> _TASK MATERIAL_
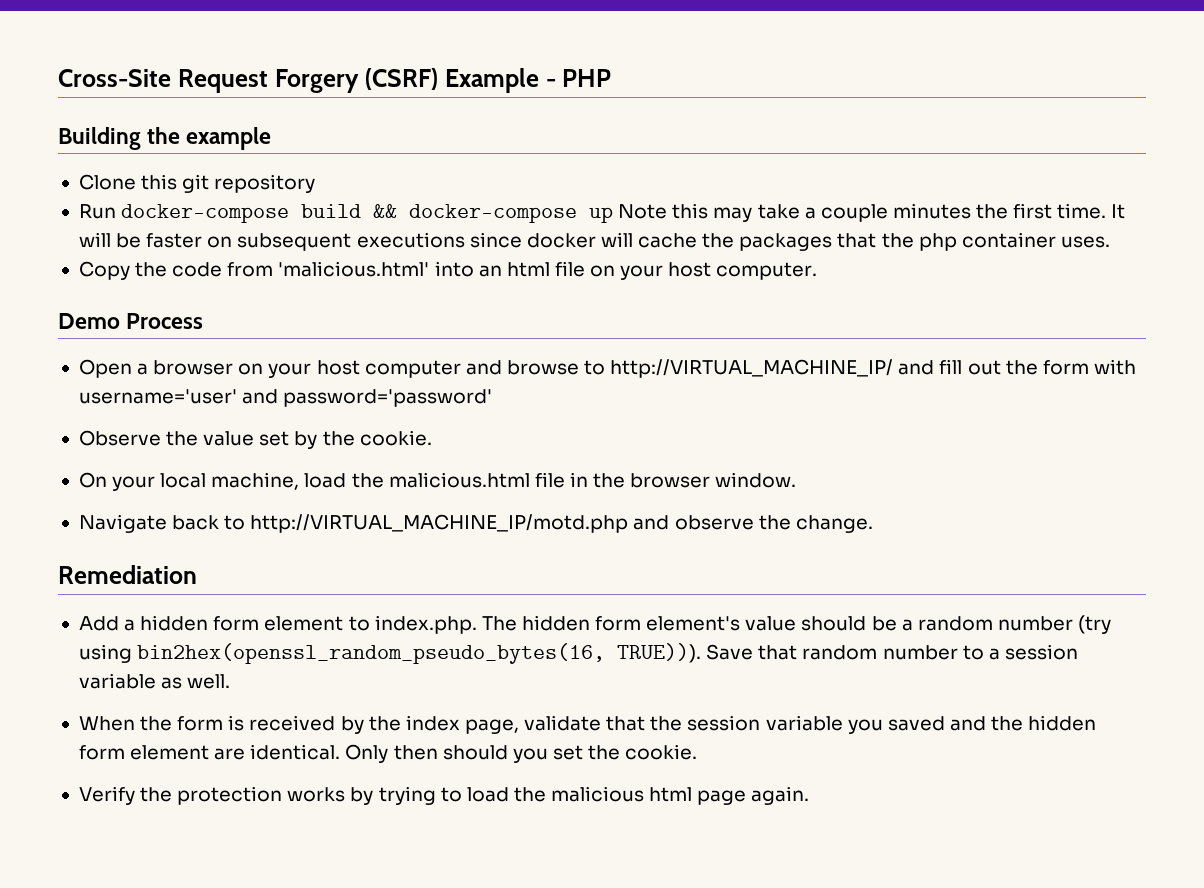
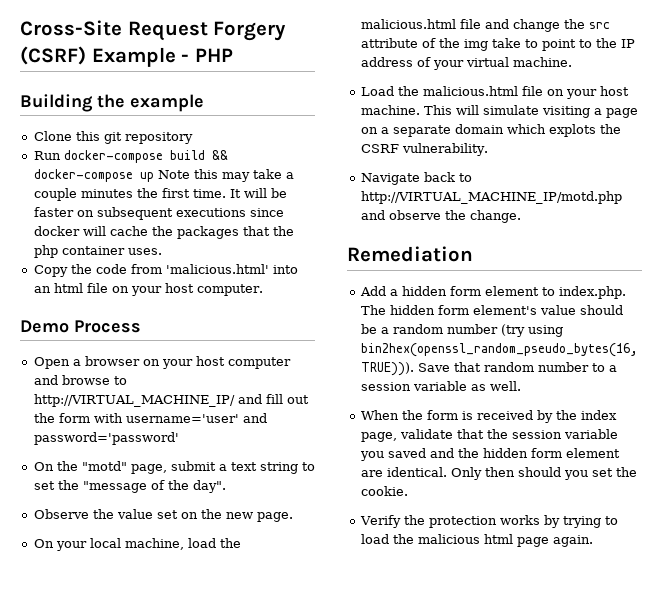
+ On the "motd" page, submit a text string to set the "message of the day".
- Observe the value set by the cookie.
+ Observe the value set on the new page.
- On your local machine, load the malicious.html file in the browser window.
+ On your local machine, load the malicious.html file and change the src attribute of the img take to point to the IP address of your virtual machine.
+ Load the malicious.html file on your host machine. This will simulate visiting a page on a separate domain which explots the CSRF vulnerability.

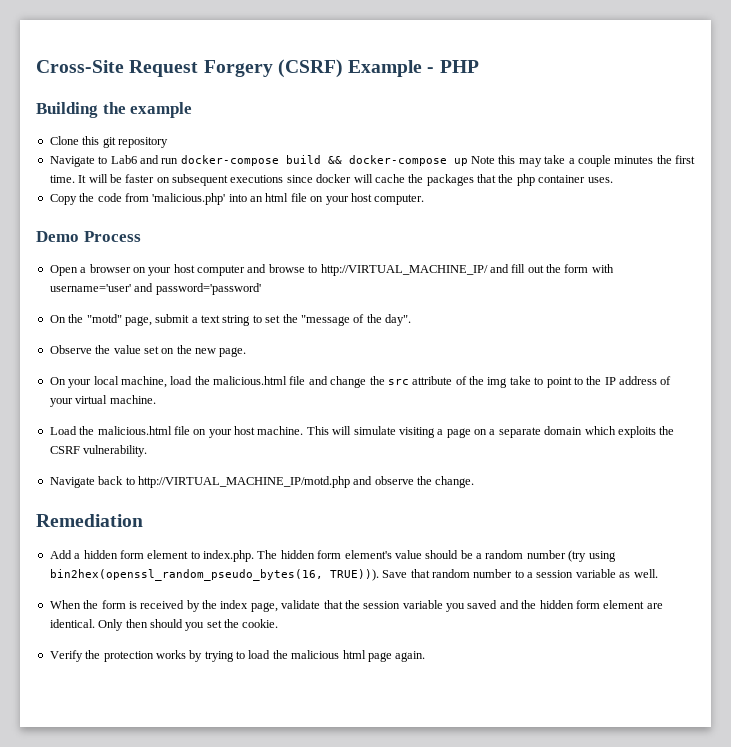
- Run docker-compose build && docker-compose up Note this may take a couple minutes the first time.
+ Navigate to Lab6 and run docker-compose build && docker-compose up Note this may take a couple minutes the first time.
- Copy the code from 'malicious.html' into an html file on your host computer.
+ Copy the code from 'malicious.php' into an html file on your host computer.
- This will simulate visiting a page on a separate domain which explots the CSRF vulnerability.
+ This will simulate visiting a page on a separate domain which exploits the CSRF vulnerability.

* * *

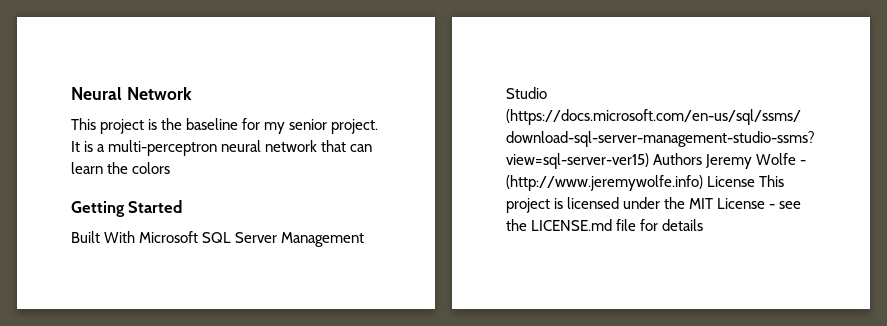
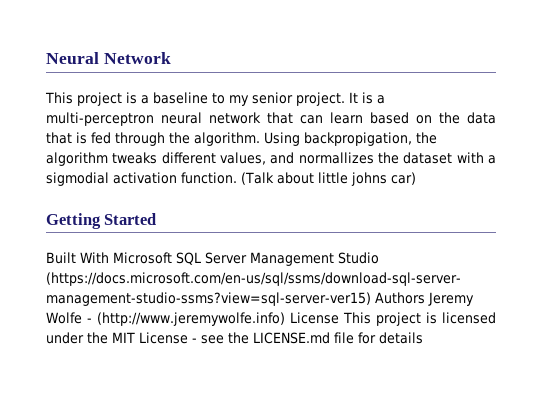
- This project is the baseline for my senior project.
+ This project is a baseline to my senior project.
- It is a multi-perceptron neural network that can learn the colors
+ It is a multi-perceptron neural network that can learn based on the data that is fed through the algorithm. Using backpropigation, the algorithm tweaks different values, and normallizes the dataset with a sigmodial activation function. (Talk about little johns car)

> _WHAT YOU NEED TO DO_
The answer must consist solely of the number of lines in the entries that contain the word "compose".

> _TASK OUTPUT_
2